Siloed Success is Systemic Failure

Public innovation often suffers from the “Island of Excellence” syndrome. A single department may execute a brilliant pilot, but because the broader organizational infrastructure (procurement, HR, and legal) remains rooted in 20th-century logic, the innovation cannot scale. When we fail to build an Innovation Commons, we ensure that great ideas remain trapped in silos, eventually dying of neglect.

The Policy-Delivery Disconnect

There is often a massive chasm between the legislative intent of a policy and the lived experience of the citizen trying to access it. This is where Experience Design fails. When policy is designed in a vacuum, ignoring the “hidden social contracts” and the emotional reality of the end-user, the digital service delivery becomes a source of frustration rather than empowerment. Failure here isn’t just a technical glitch; it’s a breach of the social contract.

“Innovation isn’t about the technology; it’s about the sociology. If you don’t design for the human heart and the bureaucratic reality, your ‘digital transformation’ is just an expensive way to do the wrong things faster.”

Applying the “Eight I’s of Infinite Innovation” to the Public Square

To move beyond the cycle of trial and error, we must apply a repeatable framework that accounts for the complexity of the public ecosystem. Braden Kelley’s Eight I’s of Infinite Innovation framework provides a lens to see exactly where a public sector project lost its way and how to course-correct for the future.

Inspiration & Ideation: Beyond the Budget Line

Public innovation often fails at the Inspiration stage because it is framed as a mandate rather than a mission. Without a compelling vision that connects to a human outcome, Ideation becomes a sterile exercise in “brainstorming” rather than a purposeful attempt to “FutureHack” a better reality for the citizen. We must ask: What is the human story we are trying to change?

Investigation: The Lens of Empathy

In the public sector, Investigation is often mistaken for simple data collection. True innovation requires moving past labor statistics and demographic charts to understand the “identity stakes” of the people involved.
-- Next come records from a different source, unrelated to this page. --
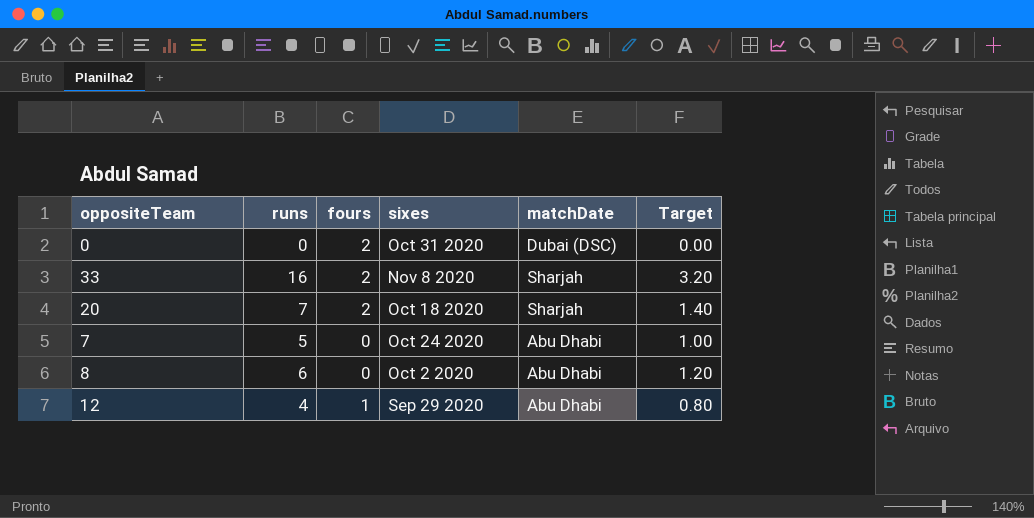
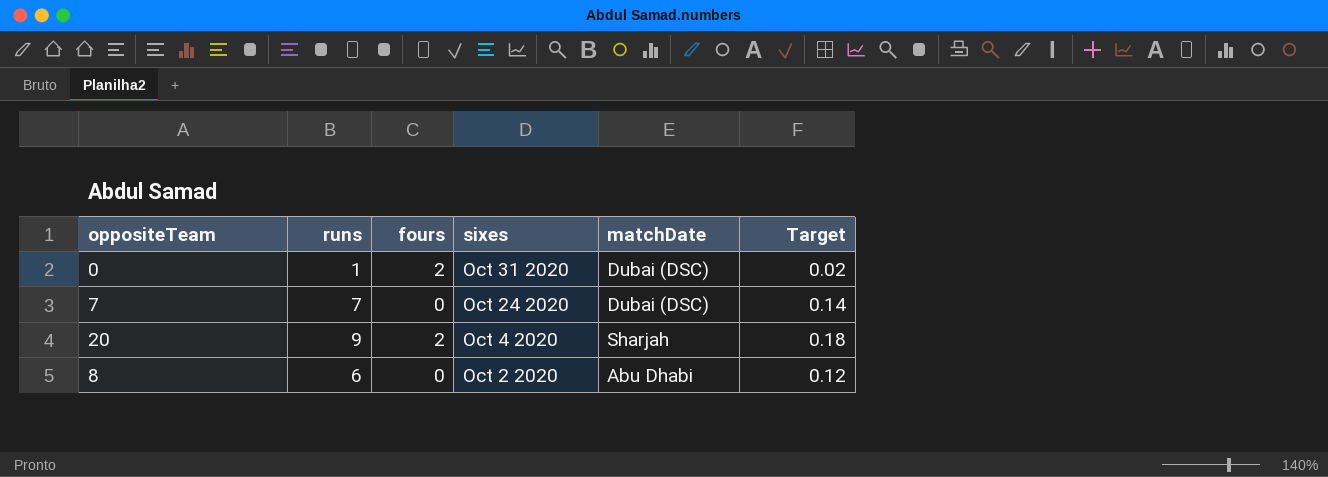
row order: none -> sixes descending
column Target | formula: [runs] * 0.2 -> [runs] * 0.02
row 33: 16 | 2 | Nov 8 2020 | Sharjah | 3.20 -> none
row 12: 4 | 1 | Sep 29 2020 | Abu Dhabi | 0.80 -> none
0 | runs: 0 -> 1
7 | runs: 5 -> 7
7 | matchDate: Abu Dhabi -> Dubai (DSC)
20 | runs: 7 -> 9
20 | sixes: Oct 18 2020 -> Oct 4 2020

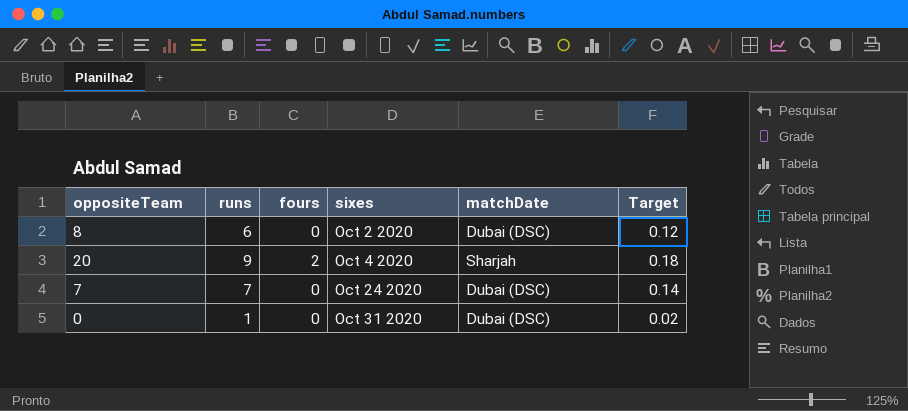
row order: sixes descending -> sixes ascending
8 | matchDate: Abu Dhabi -> Dubai (DSC)
0 | fours: 2 -> 0

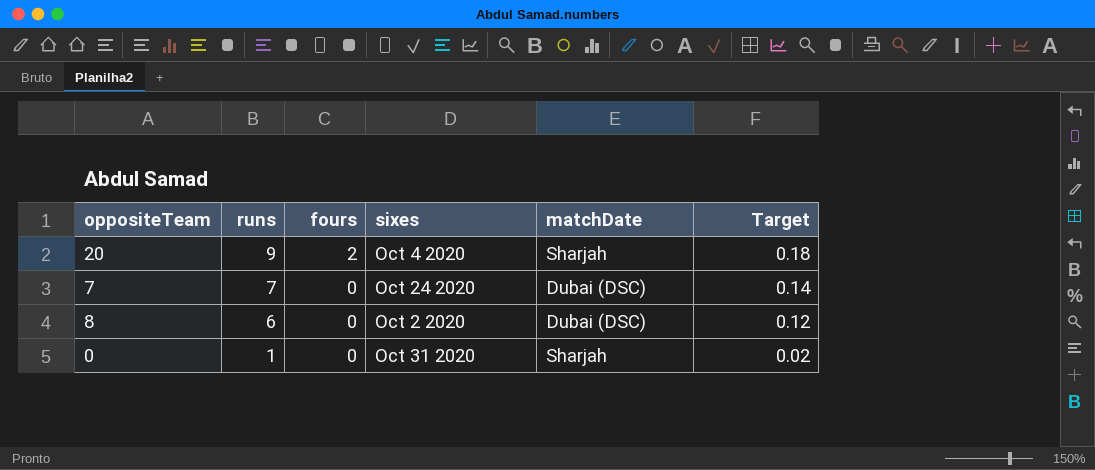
row order: sixes ascending -> runs descending
0 | matchDate: Dubai (DSC) -> Sharjah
We need to investigate not just the technical requirements, but the emotional barriers and “invisible friction” that prevent a service from being adopted.

Implementation & Integration: Bridging the “Valley of Death”

Most public sector failures happen during Integration. It is relatively easy to run a pilot program (Implementation), but it is incredibly difficult to weave that pilot into the existing fabric of government. To succeed, we must design for the Innovation Commons — creating shared resources and language that allow a new solution to survive the transition from a “cool project” to a “core service.”

By diagnosing failures through these stages, we can identify if our project lacked the right Insights or if it simply failed because we didn’t plan for the Institutional resistance that accompanies any meaningful change.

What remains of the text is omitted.